Pessiglione M., Seymour B., Flandin G., Dolan RJ., Frith CD.
Theories of instrumental learning are centred on understanding how success and failure are used to improve future decisions. These theories highlight a central role for reward prediction errors in updating the values associated with available actions. In animals, substantial evidence indicates that the neurotransmitter dopamine might have a key function in this type of learning, through its ability to modulate cortico-striatal synaptic efficacy. However, no direct evidence links dopamine, striatal activity and behavioural choice in humans. Here we show that, during instrumental learning, the magnitude of reward prediction error expressed in the striatum is modulated by the administration of drugs enhancing (3,4-dihydroxy-L-phenylalanine; L-DOPA) or reducing (haloperidol) dopaminergic function.
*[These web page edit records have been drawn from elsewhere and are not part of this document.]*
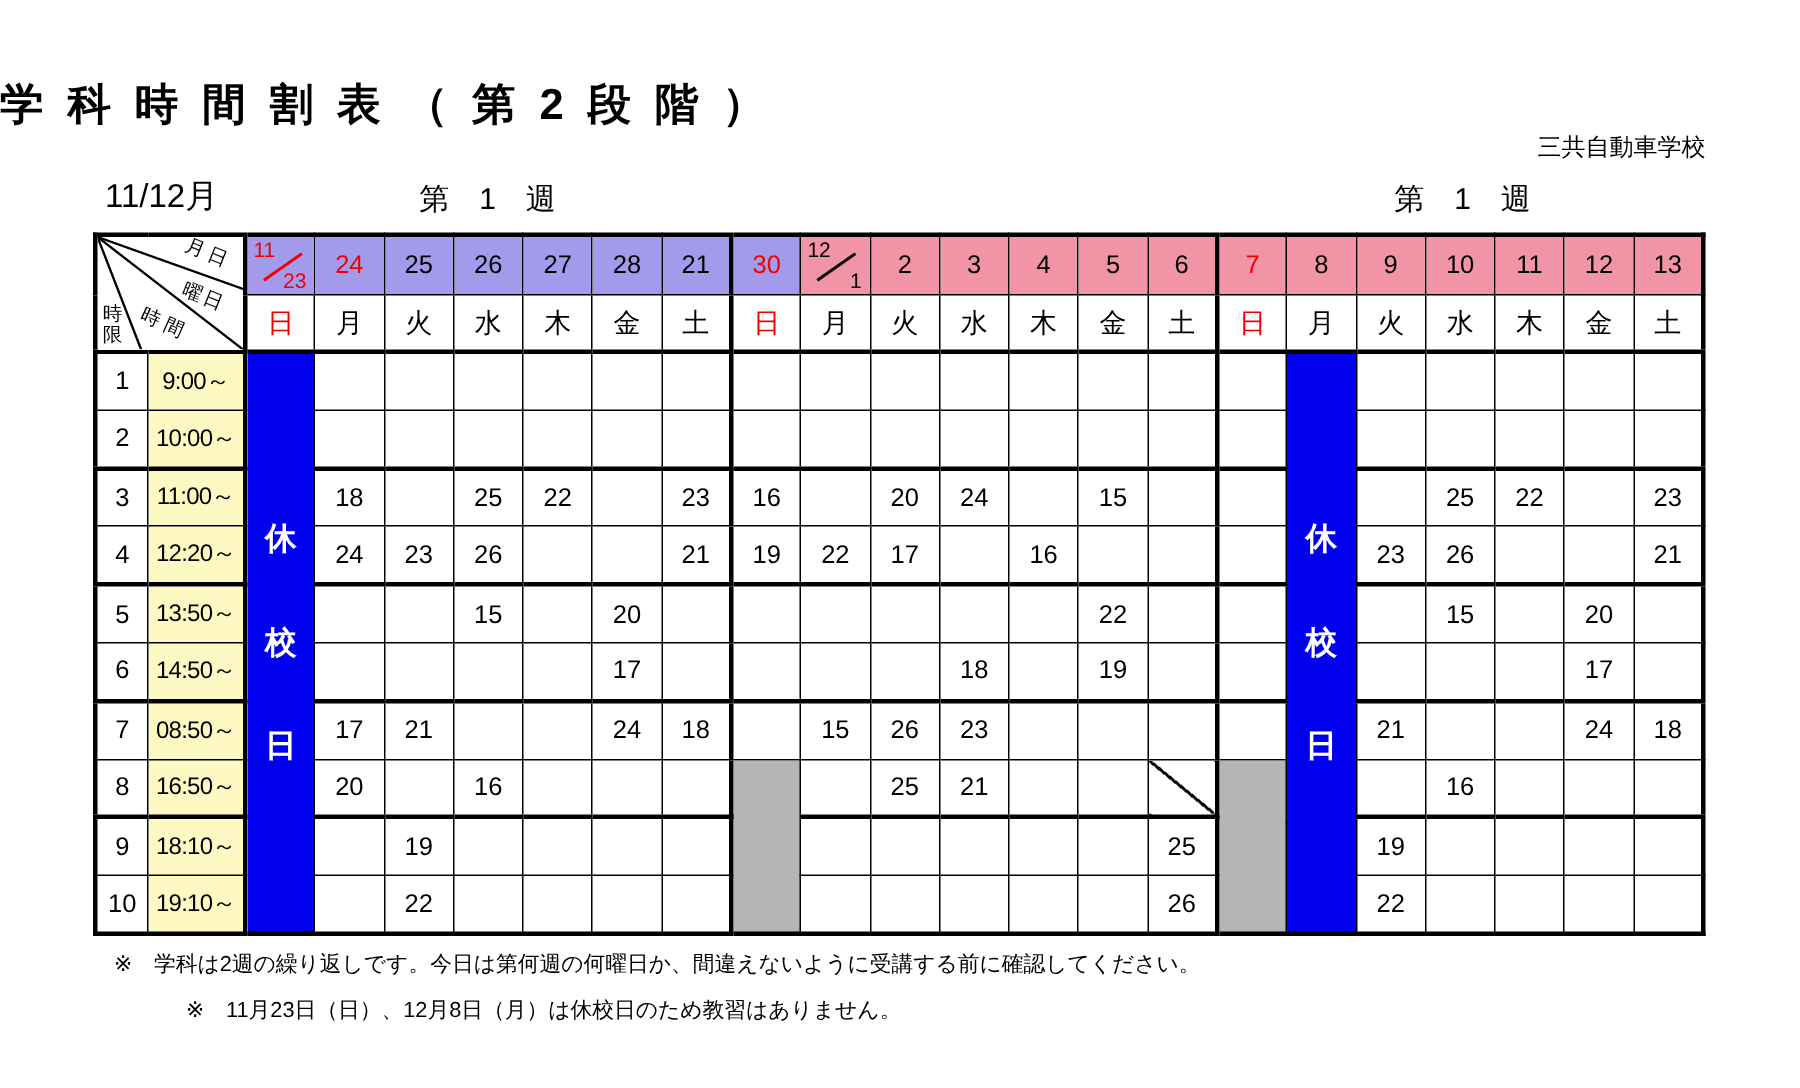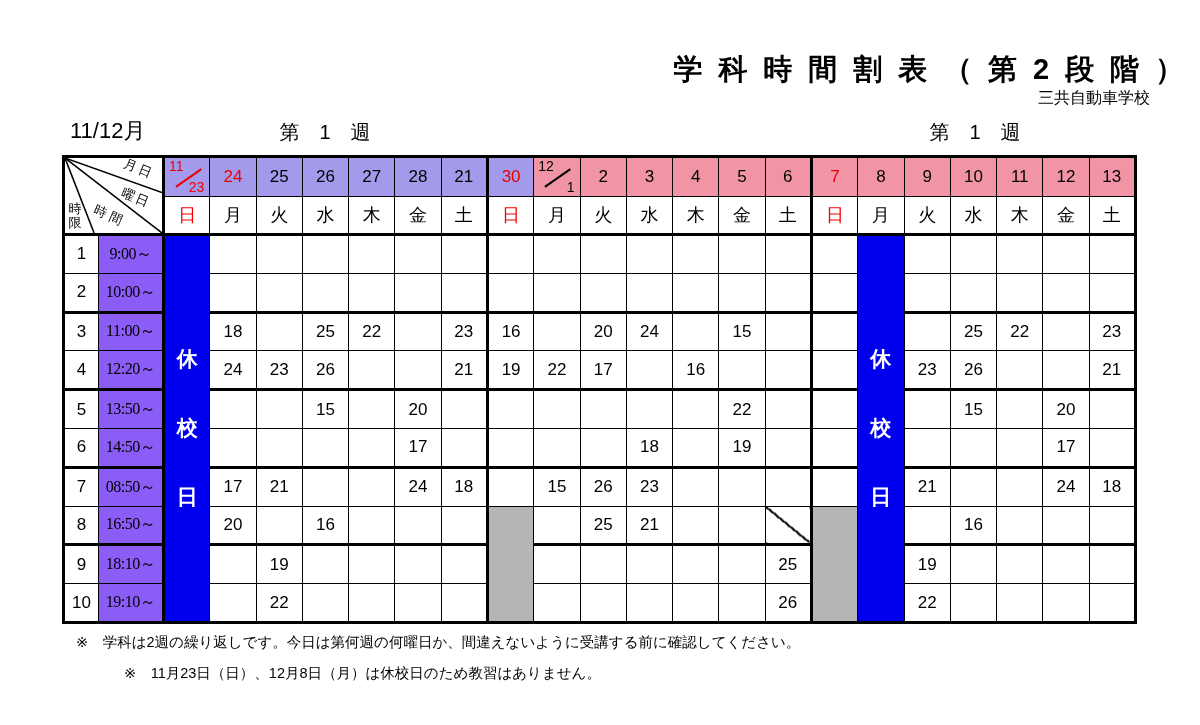--- a/index.html
+++ b/index.html
@@ -8,7 +8,7 @@
     font-family:"Liberation Sans","DejaVu Sans",sans-serif;color:#000;
   }
   .title{
-    position:absolute;top:50px;left:0;width:1200px;text-align:right;
+    position:absolute;top:50px;left:0;width:1200px;text-align:left;
     font-size:29px;font-weight:bold;letter-spacing:0.55em;white-space:nowrap;
   }
   .school{position:absolute;top:88px;right:50px;font-size:16px;}

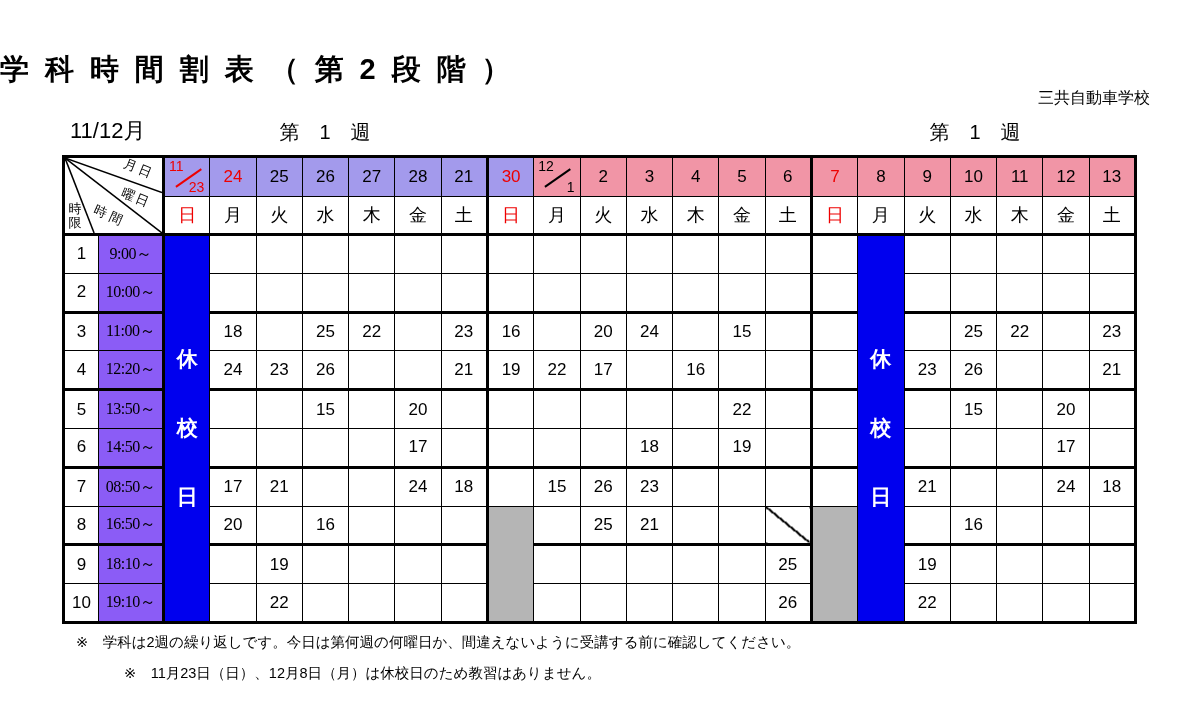--- a/index.html
+++ b/index.html
@@ -11,7 +11,7 @@
     position:absolute;top:50px;left:0;width:1200px;text-align:left;
     font-size:29px;font-weight:bold;letter-spacing:0.55em;white-space:nowrap;
   }
-  .school{position:absolute;top:88px;right:50px;font-size:16px;}
+  .school{position:absolute;top:88px;right:63px;font-size:16px;}
   .month-label{position:absolute;top:116px;left:70px;font-size:22px;font-weight:normal;}
   .week-label{position:absolute;top:119px;transform:translateX(-50%);font-size:20px;white-space:nowrap;}
   .week-1{left:325px;} .week-2{left:650px;margin-top:44px;} .week-3{left:975px;}

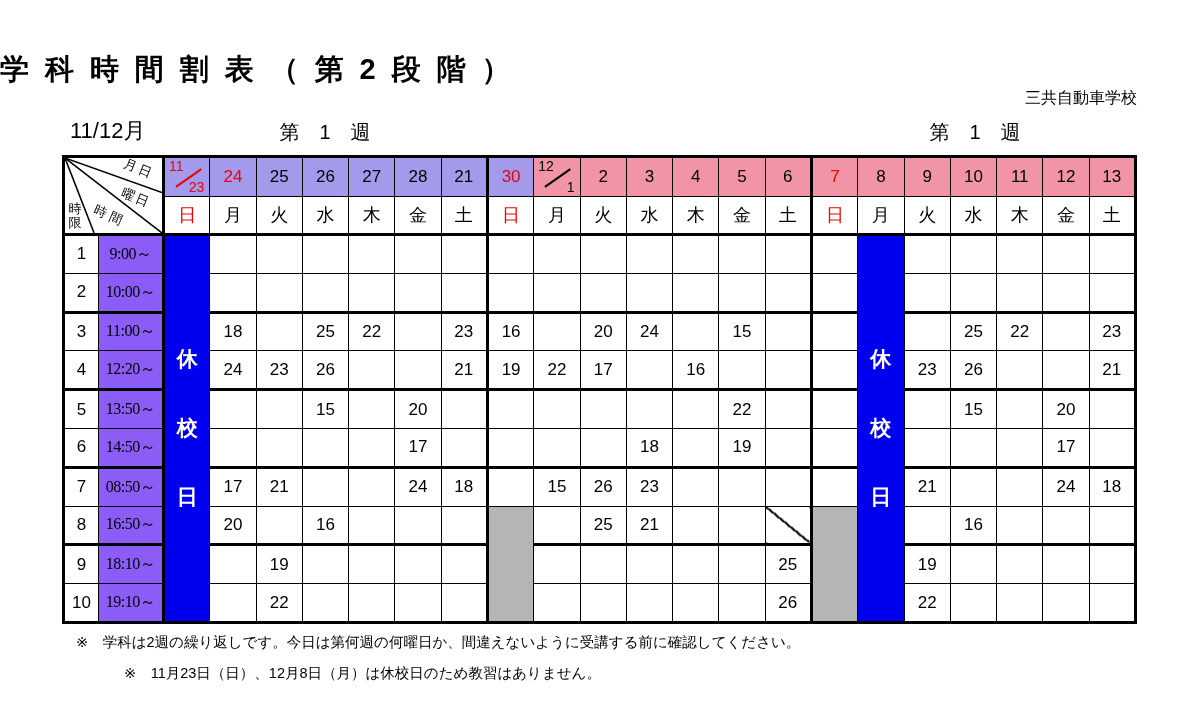--- a/index.html
+++ b/index.html
@@ -53,7 +53,7 @@
 
   .cell{font-size:17px;background:#fff;}
   .period{font-size:17px;background:#fff;}
-  .time{font-size:16px;background:#8b5cf6;text-align:left;padding-left:3px;letter-spacing:-0.5px;white-space:nowrap;font-family:Liberation Serif, serif;}
+  .time{font-size:16px;background:#fef9c3;text-align:left;padding-left:3px;letter-spacing:-0.5px;white-space:nowrap;}
 
   .blue-col{background:var(--closed-bg,#0000EE);}
   .closed-label{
Accordingly, subjects treated with L-DOPA have a greater propensity to choose the most rewarding action relative to subjects treated with haloperidol. Furthermore, incorporating the magnitude of the prediction errors into a standard action-value learning algorithm accurately reproduced subjects' behavioural choices under the different drug conditions. We conclude that dopamine-dependent modulation of striatal activity can account for how the human brain uses reward prediction errors to improve future decisions.